For several weeks, the team, led by John Cryan, the neuroscientist who designed the study, fed a small group of healthy rodents a broth infused with Lactobacillus rhamnosus, a common bacterium that is found in humans and also used to ferment milk into probiotic yogurt. Lactobacilli are one of the dominant organisms babies ingest as they pass through the birth canal. Recent studies have shown that mice stressed during pregnancy pass on lowered levels of the bacterium to their pups. This type of bacteria is known to release immense quantities of GABA; as an inhibitory neurotransmitter, GABA calms nervous activity, which explains why the most common anti-anxiety drugs, like Valium and Xanax, work by targeting GABA receptors.
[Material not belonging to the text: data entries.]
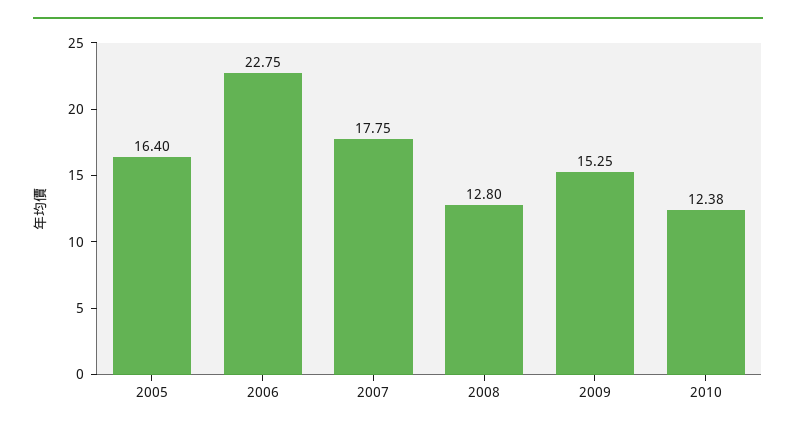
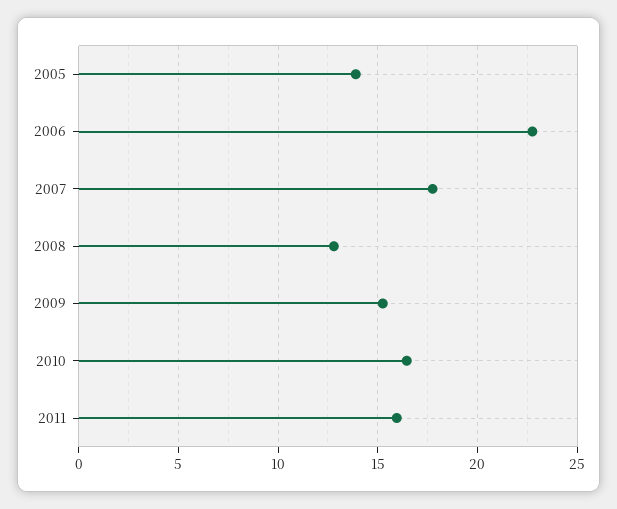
2005: 16.4 -> 14
2010: 12.38 -> 16.5
2011: none -> 16

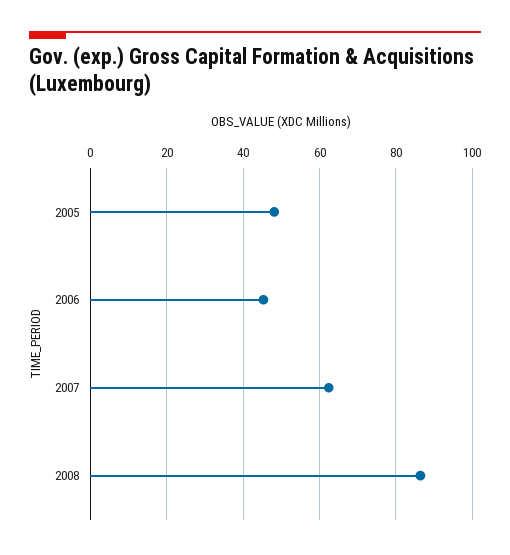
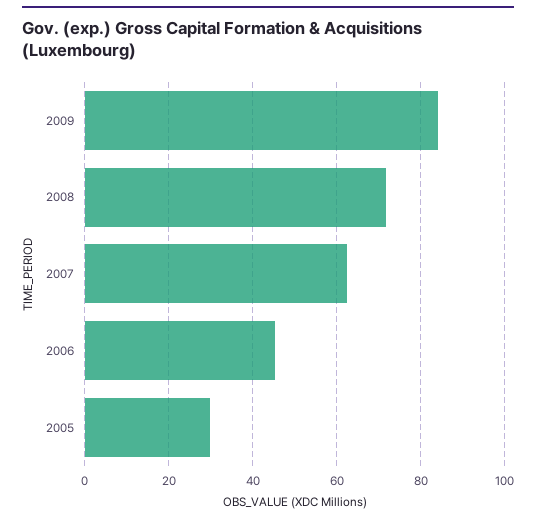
2005: 48 -> 30
2008: 86 -> 72
2009: none -> 84

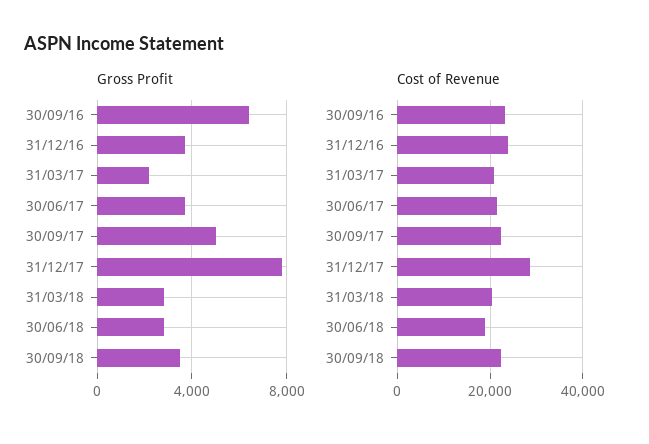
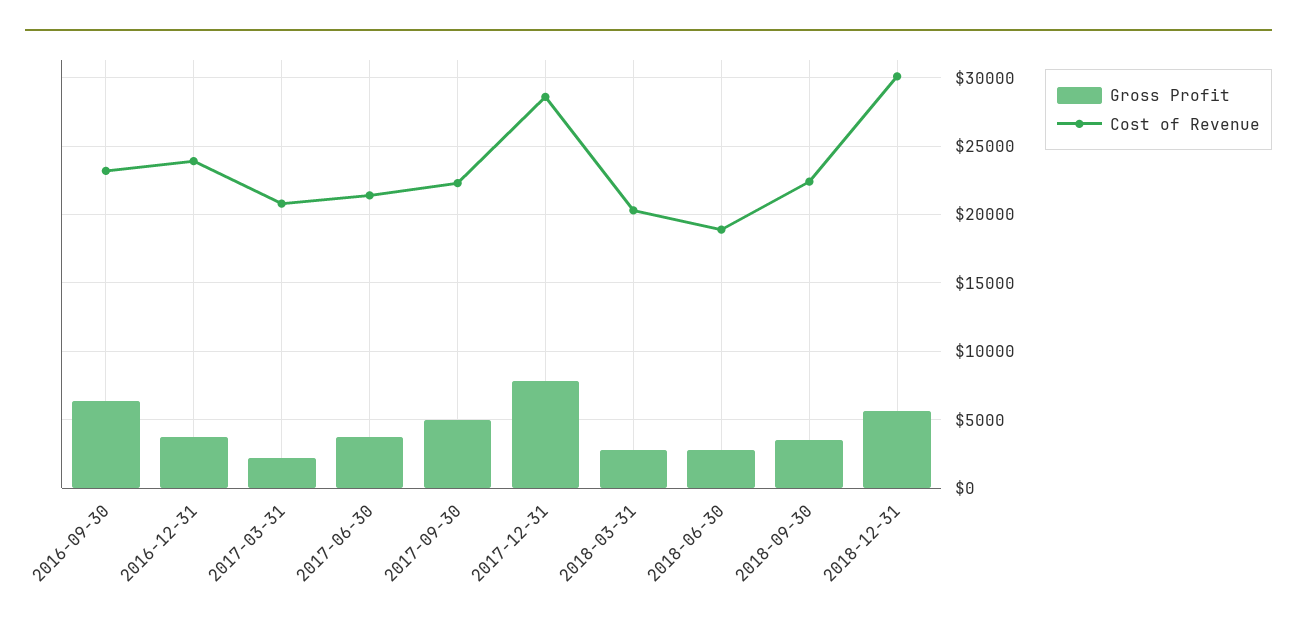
Gross Profit, 2018-12-31: none -> 5500
Cost of Revenue, 2018-12-31: none -> 30000

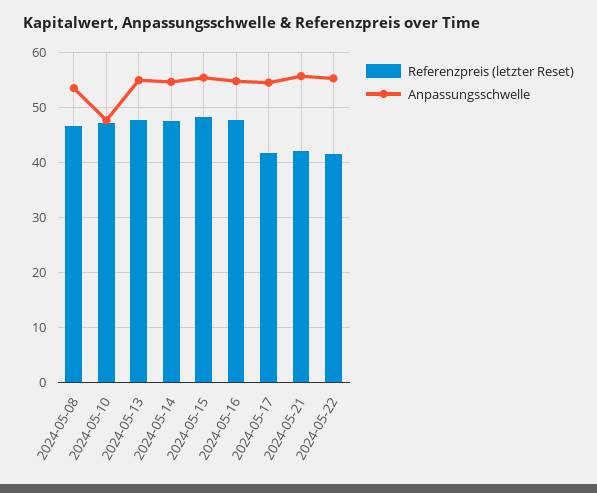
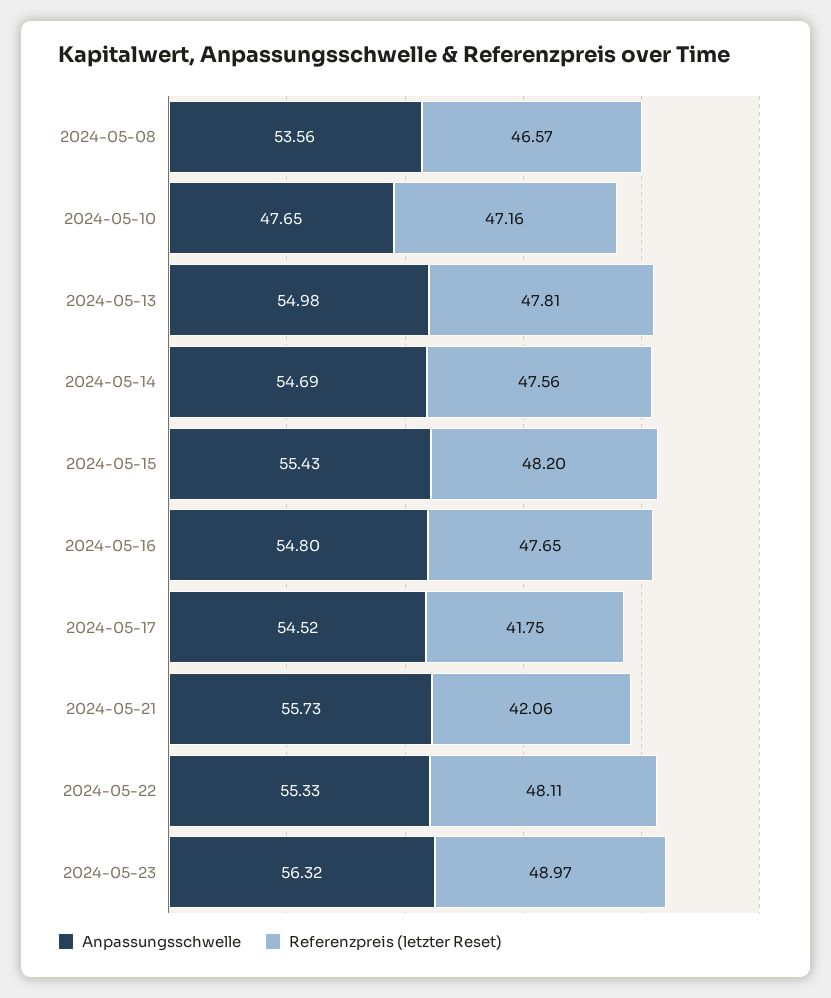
Referenzpreis (letzter Reset), 2024-05-22: 42 -> 48.11
Anpassungsschwelle, 2024-05-23: none -> 56.32
Referenzpreis (letzter Reset), 2024-05-23: none -> 48.97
Cryan found that the mice that had been fed the bacteria-laden broth kept swimming longer and spent less time in a state of immobilized woe. ‘‘They behaved as if they were on Prozac,’’ he said. ‘‘They were more chilled out and more relaxed.’’ The results suggested that the bacteria were somehow altering the neural chemistry of mice.

Until he joined his colleagues at Cork 10 years ago, Cryan thought about microbiology in terms of pathology: the neurological damage created by diseases like syphilis or H.I.V. ‘‘There are certain fields that just don’t seem to interact well,’’ he said. ‘‘Microbiology and neuroscience, as whole disciplines, don’t tend to have had much interaction, largely because the brain is somewhat protected.’’ He was referring to the fact that the brain is anatomically isolated, guarded by a blood-brain barrier that allows nutrients in but keeps out pathogens and inflammation, the immune system’s typical response to germs. Cryan’s study added to the growing evidence that signals from beneficial bacteria nonetheless find a way through the barrier. Somehow — though his 2011 paper could not pinpoint exactly how — micro-organisms in the gut tickle a sensory nerve ending in the fingerlike protrusion lining the intestine and carry that electrical impulse up the vagus nerve and into the deep-brain structures thought to be responsible for elemental emotions like anxiety. Soon after that, Cryan and a co-author, Ted Dinan, published a theory paper in Biological Psychiatry calling these potentially mind-altering microbes ‘‘psychobiotics.’’
It has long been known that much of our supply of neurochemicals — an estimated 50 percent of the dopamine, for example, and a vast majority of the serotonin — originate in the intestine, where these chemical signals regulate appetite, feelings of fullness and digestion. But only in recent years has mainstream psychiatric research given serious consideration to the role microbes might play in creating those chemicals. Lyte’s own interest in the question dates back to his time as a postdoctoral fellow at the University of Pittsburgh in 1985, when he found himself immersed in an emerging field with an unwieldy name: psychoneuroimmunology, or PNI, for short. The central theory, quite controversial at the time, suggested that stress worsened disease by suppressing our immune system.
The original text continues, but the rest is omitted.